God with Us – the Refugees of Calais and Dunkirk

Ella Sibley-Ryan, Mission Projects Officer for the Methodist Church, writes about her experiences volunteering with refugees in France.

The people sleeping rough in Calais and Dunkirk have come from Sudan, Eritrea, Afghanistan, Egypt, Iran, Ethiopia and countries all over the Middle East and North Africa. They’ve been driven from their homes for a range of reasons – persecution based on gender or religion, war, famine. Lots of young men talk of leaving to avoid conscription – into national armies or, more often, into militias or terrorist groups. One man told me the Taliban had come and told him he must join them as a soldier or pay them a fee to leave him alone; he had no money and didn’t want to fight and so had to run.

There are around 900 refugees living in Calais and Dunkirk at any one time. There are no refugee camps, only people sleeping and camping illegally on disused pieces of ground – brownfield sites, parks and waste ground. At this time of year, the mud is inches deep and at every time of year there is litter. The rubbish is everywhere – strewn about and heaped in piles. Volunteers go out with black bags daily, but it’s like litter-picking a landfill site. There are no bins anywhere – a long-term volunteer told me that the authorities had taken them away in an attempt to discourage people from staying.

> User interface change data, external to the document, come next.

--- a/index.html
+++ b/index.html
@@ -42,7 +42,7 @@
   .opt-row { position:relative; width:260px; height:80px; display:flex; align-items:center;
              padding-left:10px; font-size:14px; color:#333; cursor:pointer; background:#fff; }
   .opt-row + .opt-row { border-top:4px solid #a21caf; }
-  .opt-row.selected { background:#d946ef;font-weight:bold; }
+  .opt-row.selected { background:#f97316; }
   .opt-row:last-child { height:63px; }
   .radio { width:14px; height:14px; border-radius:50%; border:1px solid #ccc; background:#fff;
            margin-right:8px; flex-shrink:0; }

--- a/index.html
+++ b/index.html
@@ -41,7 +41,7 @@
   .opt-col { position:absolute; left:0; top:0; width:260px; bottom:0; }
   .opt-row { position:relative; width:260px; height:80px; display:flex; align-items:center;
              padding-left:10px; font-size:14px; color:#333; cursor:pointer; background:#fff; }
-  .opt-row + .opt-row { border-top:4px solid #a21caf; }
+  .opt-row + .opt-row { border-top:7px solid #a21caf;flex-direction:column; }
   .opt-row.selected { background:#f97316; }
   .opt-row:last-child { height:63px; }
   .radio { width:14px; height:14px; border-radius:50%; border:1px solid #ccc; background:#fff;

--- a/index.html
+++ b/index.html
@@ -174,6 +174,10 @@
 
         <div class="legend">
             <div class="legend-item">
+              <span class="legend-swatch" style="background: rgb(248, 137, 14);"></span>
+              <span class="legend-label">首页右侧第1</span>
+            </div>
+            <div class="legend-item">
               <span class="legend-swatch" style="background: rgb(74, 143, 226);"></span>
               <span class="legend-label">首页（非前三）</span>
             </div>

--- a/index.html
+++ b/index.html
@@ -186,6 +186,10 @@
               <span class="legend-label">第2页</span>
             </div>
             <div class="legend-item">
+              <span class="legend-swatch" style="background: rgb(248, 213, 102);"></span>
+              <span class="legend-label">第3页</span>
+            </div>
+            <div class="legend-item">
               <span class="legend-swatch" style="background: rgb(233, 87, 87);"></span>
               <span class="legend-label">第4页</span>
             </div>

Image from Ella Sibley-Ryan, used with permission.

The Rwanda plan is well-known in Britain, but the refugees of Calais and Dunkirk had never heard of it. To every single person I spoke with, the suggestion that they may be sent to Rwanda was brand-new information. Most people were saddened, confused, hurt, by this new information, asking why and for what purpose this was done. There are no good answers or ways to explain the complex interplay of fear, privilege, prejudice, good intentions, poor leadership, and greed, which, mapped onto the social and political landscape of 21st century Britain, has led us to this place. Instead, we offer lamely, “some people in the UK don’t like refugees and want to send them away”, as if this remotely covers it. We remind them to memorise the phone numbers for legal aid, or write them on their arms. If they are taken to a detention centre, their phones will be confiscated.

Hurt and sad though many are by the news of possible deportation to Rwanda, most are not put off by it. All of them have travelled hundreds of miles, many walking the whole way, to reach this point. They have suffered and, in crossing the channel, will face more danger and pain. Many have already been ‘sent’ places – shipped around, within and between countries, for reasons unfathomable to them. The distant possibility that it could happen again is of little concern.

Occasionally we see children in the camps – babies held by mothers, or primary-aged kids who run and play along the distribution lines. Some think that heartbreaking – to see children aged four and five given sweet tea and second-hand jumpers amidst the rubbish. But far worse, to my mind, are the teenagers. Boys, and it is almost always boys, of fourteen or fifteen who have travelled alone. Because the babies and kids at least have their parents – they might be in a desperate situation, but they are shielded from it in part. The 14 and 15 year-old cousins I met who had walked from Afghanistan to Dunkirk were children, and yet they had now to shoulder the burdens and responsibilities of adulthood, alone as they were.

Advent is a season of waiting. In the camps, we are always waiting. People wait for distributions, for hot drinks, for haircuts. For night to fall, for the tide to turn. People wait for the future and for a place to call home. It’s easy to get caught up in this atmosphere, to begin waiting oneself for something to change. To begin waiting for everything to change – waiting for Emmanuel, God with us. Because where is God in all this? Surely, we’re still waiting on his arrival. Until, with a jolt of recognition, you see and remember – Christ was born long ago. Advent is an echo only, a remembrance, not a reality. God is with us in this place, with the people of all nations, young and old; in the land and sea and sky; in the campfires and sharing of stories. Here, on the French coast, on the shores of tomorrow, God is with us.

Ella Sibley-Ryan is the Mission Projects Officer in the Connexional Team of the Methodist Church in Britain. She volunteers one week a year with Care4Calais, most recently in November 2022. Care4Calais was one of a coalition of groups who worked with asylum seekers to challenge the Rwanda Plan in the High Court and request a last-minute injunction to stop the first flight from taking off on 14 June 2022. It was ultimately unsuccessful, but the flight was later cancelled due to a last-minute interim measure by the European Court of Human Rights.